Background/Purpose: Azathioprine is frequently used for the treatment of several inflammatory conditions. However, treatment is often limited by adverse events, in particular myelotoxicity. Both thiopurine-S-methyltransferase (TPMT) and nudix hydrolase-15 (NUDT15) are enzymes involved in the metabolism of azathioprine; variants in the genes encoding these enzymes contribute to an increased risk for azathioprine myelotoxicity. Recently, the Clinical Pharmacogenetics Implementation Consortium (CPIC) provided information on how to interpret TPMT and NUDT15 genotype data to guide azathioprine use and to decrease the risk of azathioprine-related myelotoxicity. However, despite these recommendations, little is known about the role of this genetic information in routine clinical care of patients with inflammatory conditions treated with azathioprine. We hypothesized that TPMT and NUDT15 genotype information predicts azathioprine discontinuation due to myelotoxicity.

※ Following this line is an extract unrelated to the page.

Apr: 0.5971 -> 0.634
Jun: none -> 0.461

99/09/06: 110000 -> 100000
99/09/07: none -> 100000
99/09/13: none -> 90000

Methods: We performed a retrospective cohort study in new azathioprine users. All patients were prescribed azathioprine to treat rheumatological and inflammatory conditions (e.g, vasculitis, systemic lupus erythematosus, rheumatoid arthritis, autoimmune hepatitis and inflammatory bowel disease). Using BioVU, a clinical practice-based biobank at a tertiary medical center, we first identified new users for the conditions listed above and then reviewed de-identified clinical records, collected variables (age, sex, clinical indication for azathioprine use, and azathioprine daily dose); for those who discontinued azathioprine, we adjudicated the attributed reason blinded to genotypes. Genotyping was performed on the MEGAchip. Following quality control and imputation, we used CPIC guidelines to determine TPMT and NUDT15 metabolizer status; patients were classified based on the poorer of the two as either: (1) poor/intermediate (PM/IM); or (2) normal/indeterminate metabolizers (NM/ID).

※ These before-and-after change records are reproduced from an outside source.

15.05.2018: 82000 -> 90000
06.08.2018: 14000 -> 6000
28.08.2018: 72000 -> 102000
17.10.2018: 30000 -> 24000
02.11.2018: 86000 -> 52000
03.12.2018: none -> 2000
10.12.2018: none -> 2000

Results: We studied 1548 new users of azathioprine followed over a median of 1.9 years. Their median age was 43.4±17.5 years, 67% were female, and 87% were white. A total of 123 patients were classified as PM/IM, and 1425 patients as NM/ID; 75 patients stopped azathioprine treatment due to myelotoxicity (13 among PM/IM and 62 among NM/ID)(Table). PM/IM metabolizer status was associated with a 2.56 times higher risk of stopping azathioprine due to myelotoxicity compared to NM/ID (HR=2.56, 95% CI:1.41-4.67, p=0.002)(Figure). This association remained significant after adjustment for race, age at baseline, sex, primary indication, and initial dose of azathioprine (aHR=2.48, 95% CI: 1.35-4.56, p=0.003) as well as when restricted to whites (aHR2=2.16, p=0.04). A sensitivity analysis, excluding patients who were classified as indeterminate metabolizers (n=8), showed similar results (HR=2.60, p=0.002 and aHR=2.50, p=0.003). The cumulative hazard for discontinuation due to myelotoxicity at two years was 12.3% (95% CI: 6.6-23.2%) in PM/IM, compared to 4.3% (95% CI: 3.1-5.8%) in NM/ID.

Conclusion: TPMT and NUDT15 phenotype metabolizer status predicts an increased risk for myelotoxicity in patients who received azathioprine for inflammatory conditions.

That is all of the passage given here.